# My laundry room floor project---PIC LINKS



## RachAnn in NW Okla (Aug 28, 2002)

no actual photos here just a link to the album

once you click on the link below, it will open a new window.....that is my new tile floor....you can click view album on the right side about the prev/next pictures to see a chronicle (unfortunately they arent in order..they were when I loaded them :shrug: )...
Step 1. of the project from what it looked like before we touched it....
Step 2. to everything cleared out....
Step 3. to carpet ripped up.....
Step 4. to new plywood laid....
Step 5. to primed plywood (painted white with Kilz)....
Step 6. to finished tile

okay so I just looked and we have step 5 then 6......then steps 1, 2, 4.....guess that is how I uploaded them....so you get to see the finished product right before the absolute before pics.....oh well

http://s61.photobucket.com/albums/h...oom Project/?action=view&current=100_0803.jpg

Rachel


----------



## mrs oz (Jul 3, 2007)

WOW!  What a difference!! You won't know how to act with that great new space. CONGRATS!!

***You may even put up the clean clothes now so you can see your pretty floor.  (I'm the same way. Can get 'em washed, but forget about the folding and putting away!!)


----------



## Pink_Carnation (Apr 21, 2006)

mrs oz said:


> WOW!  What a difference!! You won't know how to act with that great new space. CONGRATS!!
> 
> ***You may even put up the clean clothes now so you can see your pretty floor.  (I'm the same way. Can get 'em washed, but forget about the folding and putting away!!)


What do you mean about folding and putting away? Who said I am supposed to do that? :doh:


----------



## RachAnn in NW Okla (Aug 28, 2002)

I know....the floor shows SOOOO much more dirt than the carpet did so I am better about the folding and hanging....it is the putting away that is still the problem....

I have found that if I hang straight from the washer to the hangers....and hang the hangers apart on the clothesline, they dry like that, save electricity AND I am better about at least getting them onto the metal rolling closet!!!
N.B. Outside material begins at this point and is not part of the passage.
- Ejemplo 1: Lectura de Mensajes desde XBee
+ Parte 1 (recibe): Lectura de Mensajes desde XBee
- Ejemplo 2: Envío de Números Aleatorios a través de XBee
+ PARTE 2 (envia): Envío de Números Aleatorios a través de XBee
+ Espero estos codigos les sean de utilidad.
AND I managed to solve the initial problem which drove me to the project!!! (the dog was doing his business in front of the washer/dryer!)
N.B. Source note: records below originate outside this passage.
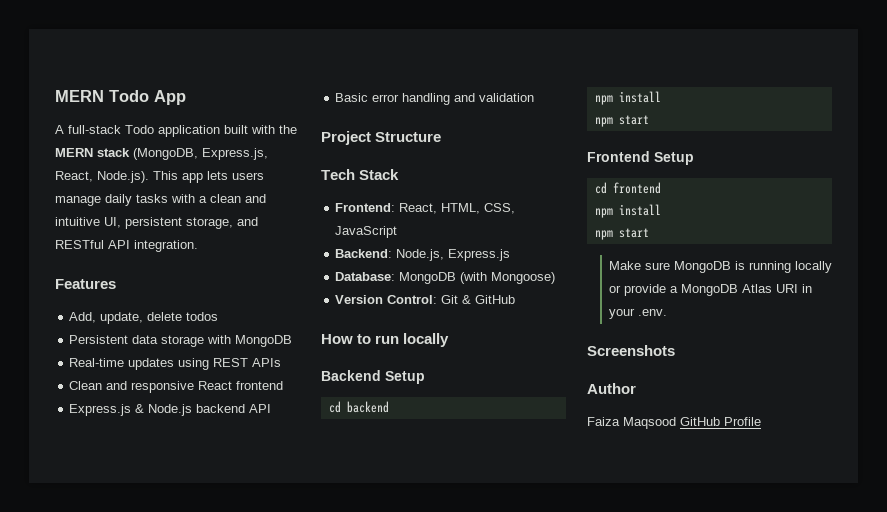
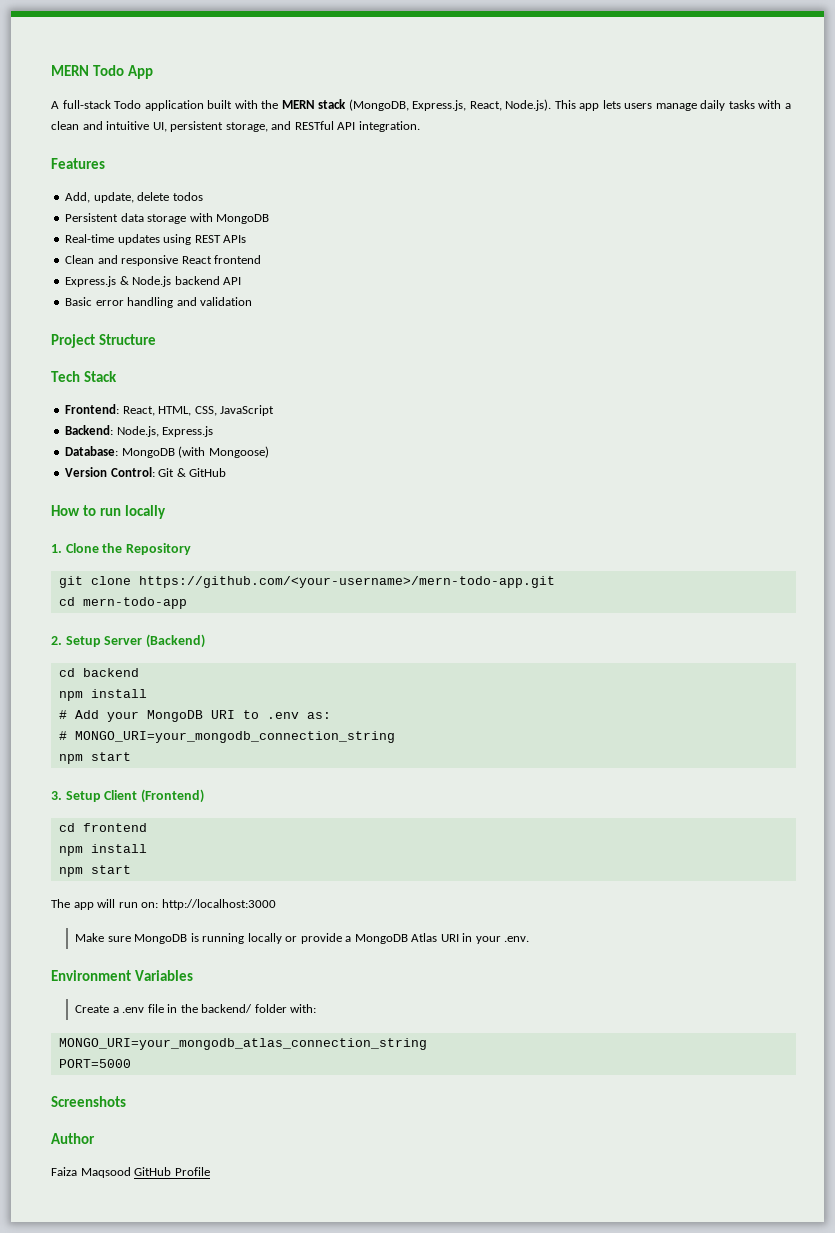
- Backend Setup
+ 1. Clone the Repository
+ git clone https://github.com/<your-username>/mern-todo-app.git
+ cd mern-todo-app
+ 2. Setup Server (Backend)
  cd backend
  npm install
+ # Add your MongoDB URI to .env as:
+ # MONGO_URI=your_mongodb_connection_string
  npm start
- Frontend Setup
+ 3. Setup Client (Frontend)
+ The app will run on: http://localhost:3000
+ Environment Variables
+ Create a .env file in the backend/ folder with:
+ MONGO_URI=your_mongodb_atlas_connection_string
+ PORT=5000

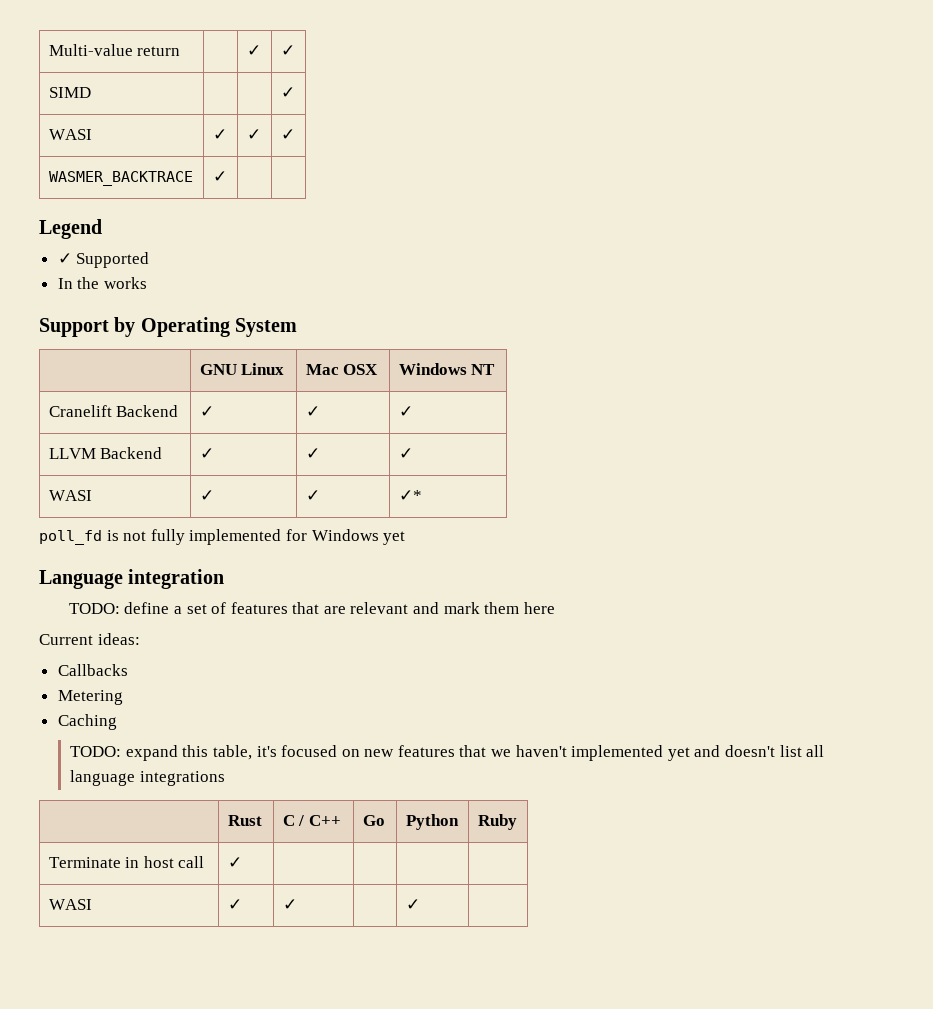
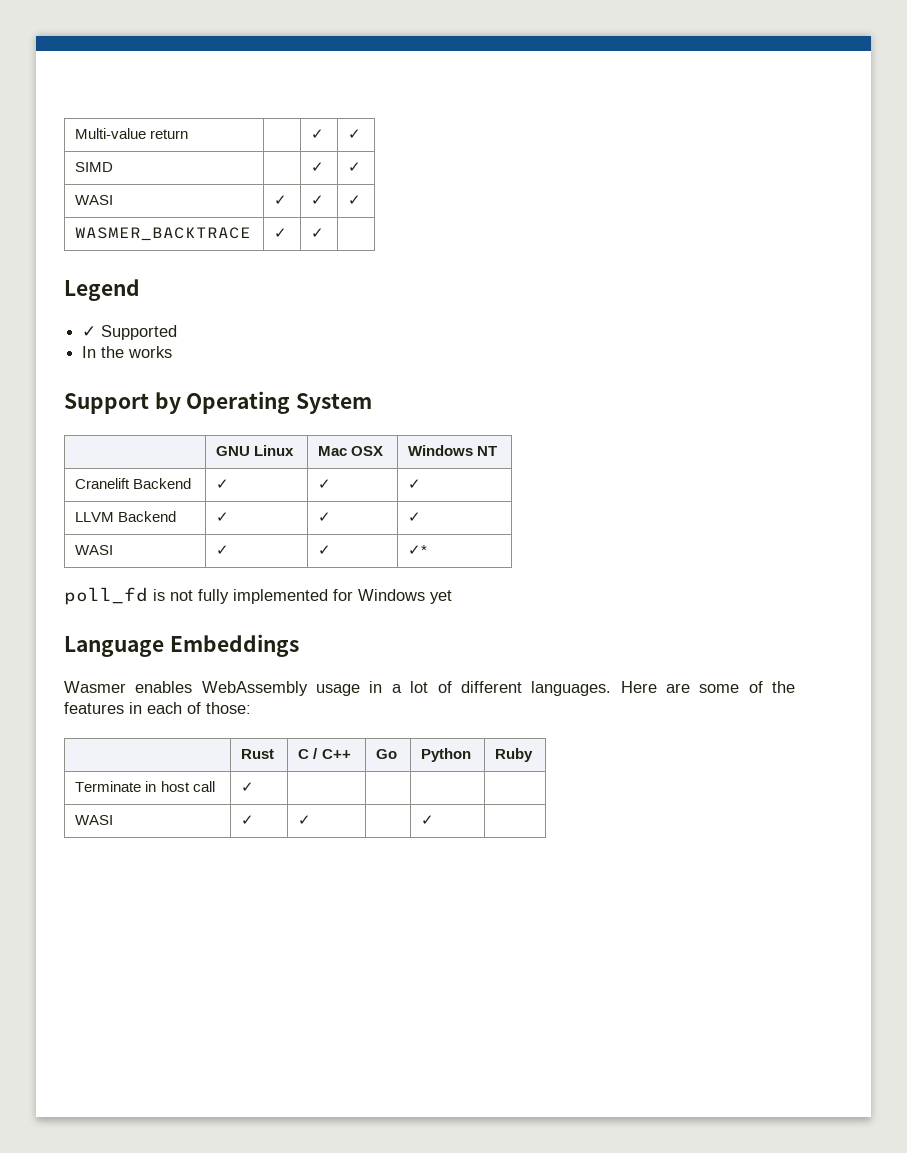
- SIMD | | | ✓
+ SIMD | | ✓ | ✓
- WASMER_BACKTRACE | ✓ | |
+ WASMER_BACKTRACE | ✓ | ✓ |
- Language integration
- TODO: define a set of features that are relevant and mark them here
- Current ideas:
- Callbacks
- Metering
- Caching
- TODO: expand this table, it's focused on new features that we haven't implemented yet and doesn't list all language integrations
+ Language Embeddings
+ Wasmer enables WebAssembly usage in a lot of different languages. Here are some of the features in each of those:

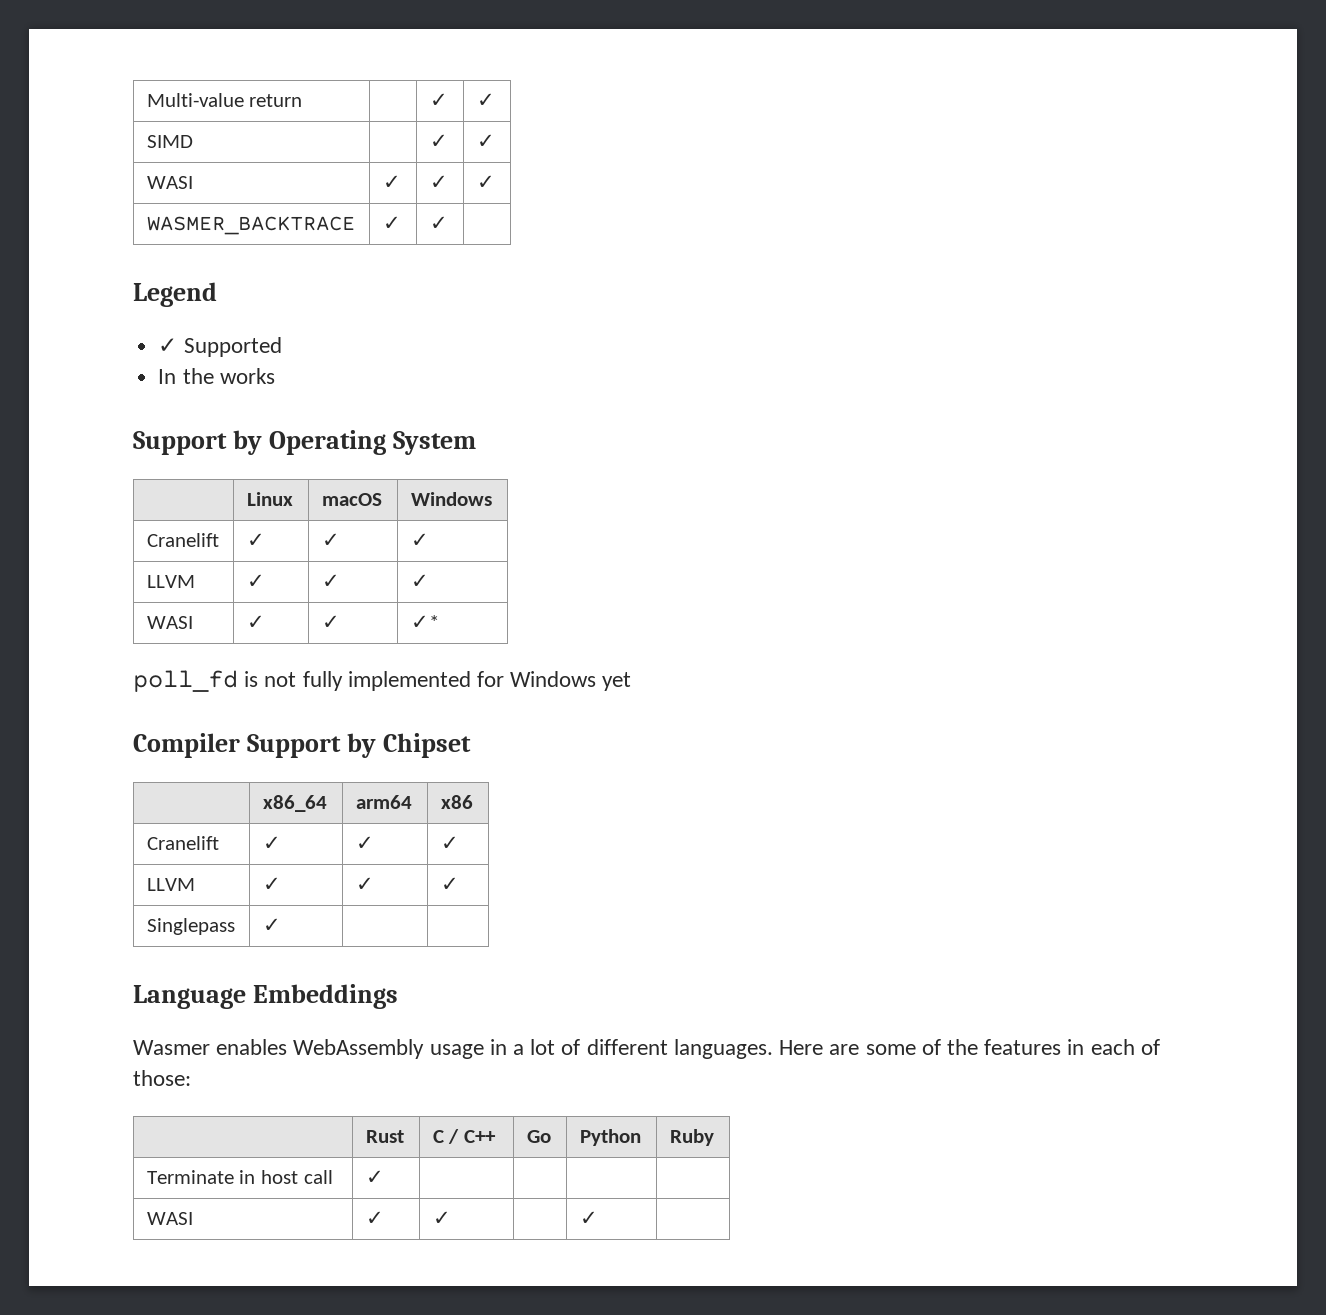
- | GNU Linux | Mac OSX | Windows NT
- Cranelift Backend | ✓ | ✓ | ✓
- LLVM Backend | ✓ | ✓ | ✓
+ | Linux | macOS | Windows
+ Cranelift | ✓ | ✓ | ✓
+ LLVM | ✓ | ✓ | ✓
+ Compiler Support by Chipset
+ | x86_64 | arm64 | x86
+ Cranelift | ✓ | ✓ | ✓
+ LLVM | ✓ | ✓ | ✓
+ Singlepass | ✓ | |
that icky carpet is EVERYWHERE....they musta got a really good deal....the only places it isnt is the hallway(we replaced it last year), the bathroom, the kitchen (still carpet but at least not this stuff) and now the laundry room.....
so....it is in 4 bedrooms, 3 closets, carpeted stairs (17 of them) dining room and living room....eventually we will switch it all!
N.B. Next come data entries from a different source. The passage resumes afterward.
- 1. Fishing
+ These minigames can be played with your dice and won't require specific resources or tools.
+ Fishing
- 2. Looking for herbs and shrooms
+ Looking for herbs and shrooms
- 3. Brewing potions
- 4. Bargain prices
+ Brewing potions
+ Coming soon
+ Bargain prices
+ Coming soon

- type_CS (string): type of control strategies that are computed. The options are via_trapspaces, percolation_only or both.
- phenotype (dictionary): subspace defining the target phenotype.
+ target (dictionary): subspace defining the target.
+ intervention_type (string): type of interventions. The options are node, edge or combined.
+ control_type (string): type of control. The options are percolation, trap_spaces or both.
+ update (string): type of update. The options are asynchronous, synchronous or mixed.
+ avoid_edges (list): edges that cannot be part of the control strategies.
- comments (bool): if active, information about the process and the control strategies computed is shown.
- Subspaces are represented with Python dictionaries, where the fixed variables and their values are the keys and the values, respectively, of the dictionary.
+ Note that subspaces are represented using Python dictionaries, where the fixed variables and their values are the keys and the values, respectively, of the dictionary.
and it feels really good to go back there and know that *I did that*

some of the pictures show part of the hallway....the deep freeze is sitting on it but that is the floor we did last year.....DH HATED the angled tiles.....he wanted to just start at one corner and work his way over....I convinced him of doing it on the diagonal....with the condition that I had to mark ALL of the tiles at the edges that needed cut and DH would cut them...it took 3 boxes of each color and we did run out of the green....I had to piece it in 2 places

the next floor will prob be the kitchen or bathroom

Rachel


----------



## Sumer (May 24, 2003)

Rachel that looks absolutely GREAT! What a difference. I would have never thought to put the tile diagnal ,, ok now I would after seeing your pictures because it looks GREAT  You should be very proud of yourself.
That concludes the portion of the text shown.